Bupati Bogor, Ade Yasin mengklaim, kelambatan vaksinasi ini dikarenakan ketersediaan vaksin yang mulai berkurang.
“Kendalanya ketersediaan vaksin mulai berkurang, oleh karena itu untuk percepatan vaksinasi di Kabupaten Bogor, kebutuhan vaksin saat ini sangat mendesak,” kata Ade Yasin.
Ketua Satgas Penanganan COVID-19 Kabupaten Bogor ini juga menyampaikan, target 8.576.268 dosis tersebut untuk 4.288.134 orang sasaran atau 70 persen dari jumlah penduduk Kabupaten Bogor yang kini 5,4 juta jiwa.
Ade Yasin menyebutkan bahwa Pemerintah Kabupaten (Pemkab) Bogor terus menggenjot vaksinasi massal. Kini vaksinasi dilakukan serentak di puskesmas 40 kecamatan se-Kabupaten Bogor dua kali dalam seminggu.
Pemkab Bogor menargetkan vaksinasi terhadap 160 ribu orang setiap pekannya dengan acuan 2.000 orang pada setiap kali kegiatan vaksinasi massal.
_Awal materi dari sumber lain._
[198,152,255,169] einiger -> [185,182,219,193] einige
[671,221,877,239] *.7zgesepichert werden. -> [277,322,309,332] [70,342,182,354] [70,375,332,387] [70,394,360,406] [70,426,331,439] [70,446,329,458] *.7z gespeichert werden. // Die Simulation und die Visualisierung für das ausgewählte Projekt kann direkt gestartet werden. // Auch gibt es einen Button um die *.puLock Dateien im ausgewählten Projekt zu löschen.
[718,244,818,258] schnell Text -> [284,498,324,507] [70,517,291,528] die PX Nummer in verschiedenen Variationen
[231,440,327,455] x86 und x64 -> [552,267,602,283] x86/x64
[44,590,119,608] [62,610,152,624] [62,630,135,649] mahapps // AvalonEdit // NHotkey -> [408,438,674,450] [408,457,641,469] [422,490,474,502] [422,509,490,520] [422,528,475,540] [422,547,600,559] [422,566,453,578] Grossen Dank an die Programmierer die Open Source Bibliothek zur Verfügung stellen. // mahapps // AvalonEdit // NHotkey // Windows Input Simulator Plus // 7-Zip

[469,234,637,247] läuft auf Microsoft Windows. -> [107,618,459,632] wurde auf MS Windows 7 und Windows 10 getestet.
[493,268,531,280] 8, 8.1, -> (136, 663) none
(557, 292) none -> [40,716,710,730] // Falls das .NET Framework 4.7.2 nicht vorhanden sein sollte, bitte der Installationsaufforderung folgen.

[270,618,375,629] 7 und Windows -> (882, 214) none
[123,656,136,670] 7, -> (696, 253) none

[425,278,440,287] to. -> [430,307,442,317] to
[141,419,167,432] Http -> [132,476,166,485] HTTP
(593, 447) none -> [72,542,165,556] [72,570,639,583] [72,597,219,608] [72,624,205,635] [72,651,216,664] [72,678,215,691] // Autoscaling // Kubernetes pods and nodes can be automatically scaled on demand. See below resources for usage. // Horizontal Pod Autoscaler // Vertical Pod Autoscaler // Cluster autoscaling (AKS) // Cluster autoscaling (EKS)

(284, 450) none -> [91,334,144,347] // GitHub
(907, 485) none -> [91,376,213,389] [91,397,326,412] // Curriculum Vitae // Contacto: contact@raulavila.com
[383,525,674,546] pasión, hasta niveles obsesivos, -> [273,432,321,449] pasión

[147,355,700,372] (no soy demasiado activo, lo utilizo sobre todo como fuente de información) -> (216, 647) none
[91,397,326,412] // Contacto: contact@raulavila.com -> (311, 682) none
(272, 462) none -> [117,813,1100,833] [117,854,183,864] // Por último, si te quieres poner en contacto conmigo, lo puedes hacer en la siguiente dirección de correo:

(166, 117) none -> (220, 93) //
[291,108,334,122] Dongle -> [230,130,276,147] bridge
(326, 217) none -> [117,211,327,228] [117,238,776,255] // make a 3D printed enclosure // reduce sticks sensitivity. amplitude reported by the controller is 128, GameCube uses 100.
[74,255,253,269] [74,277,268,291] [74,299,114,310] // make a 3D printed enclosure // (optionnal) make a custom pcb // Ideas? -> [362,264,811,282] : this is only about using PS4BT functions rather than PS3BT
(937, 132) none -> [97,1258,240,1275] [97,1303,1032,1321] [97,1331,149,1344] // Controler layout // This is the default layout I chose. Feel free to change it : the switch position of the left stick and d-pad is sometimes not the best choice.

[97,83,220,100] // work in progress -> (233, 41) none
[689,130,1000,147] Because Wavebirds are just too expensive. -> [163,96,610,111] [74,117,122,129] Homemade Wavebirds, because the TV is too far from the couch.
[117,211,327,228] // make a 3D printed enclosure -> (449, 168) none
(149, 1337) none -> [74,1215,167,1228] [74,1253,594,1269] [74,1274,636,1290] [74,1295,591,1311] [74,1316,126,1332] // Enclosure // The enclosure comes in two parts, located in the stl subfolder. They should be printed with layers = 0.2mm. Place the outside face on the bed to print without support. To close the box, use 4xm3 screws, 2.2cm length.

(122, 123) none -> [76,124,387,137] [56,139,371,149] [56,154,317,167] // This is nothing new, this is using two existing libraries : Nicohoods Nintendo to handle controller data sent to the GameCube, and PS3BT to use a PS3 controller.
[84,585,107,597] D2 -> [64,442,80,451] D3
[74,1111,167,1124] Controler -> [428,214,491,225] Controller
Namun, stok vaksin di wilayahnya dari pemerintah pusat mulai menipis ketersediaannya, dari semula 93 ribu vial kini tersisa 104 vial.
“Masyarakat sudah paham pentingnya vaksin, karena setiap ada vaksinasi itu antusias masyarakatnya cukup tinggi. Kendalanya ketersediaan vaksin mulai berkurang, kebutuhan vaksin saat ini sangat mendesak,” kata Ade Yasin.
Ia mengatakan bahwa selain 104 vial vaksin sisa dari bantuan pemerintah pusat, ada pula 552 vial milik Kodim 0621 dan 62 vial milik Polres Bogor.
“Untuk tenaga vaksinator sebanyak 1.070 orang sudah kita sediakan, kita kerahkan semua tenaga yang ada, hanya kendalanya saat ini soal ketersediaan vaksin,” ujarnya.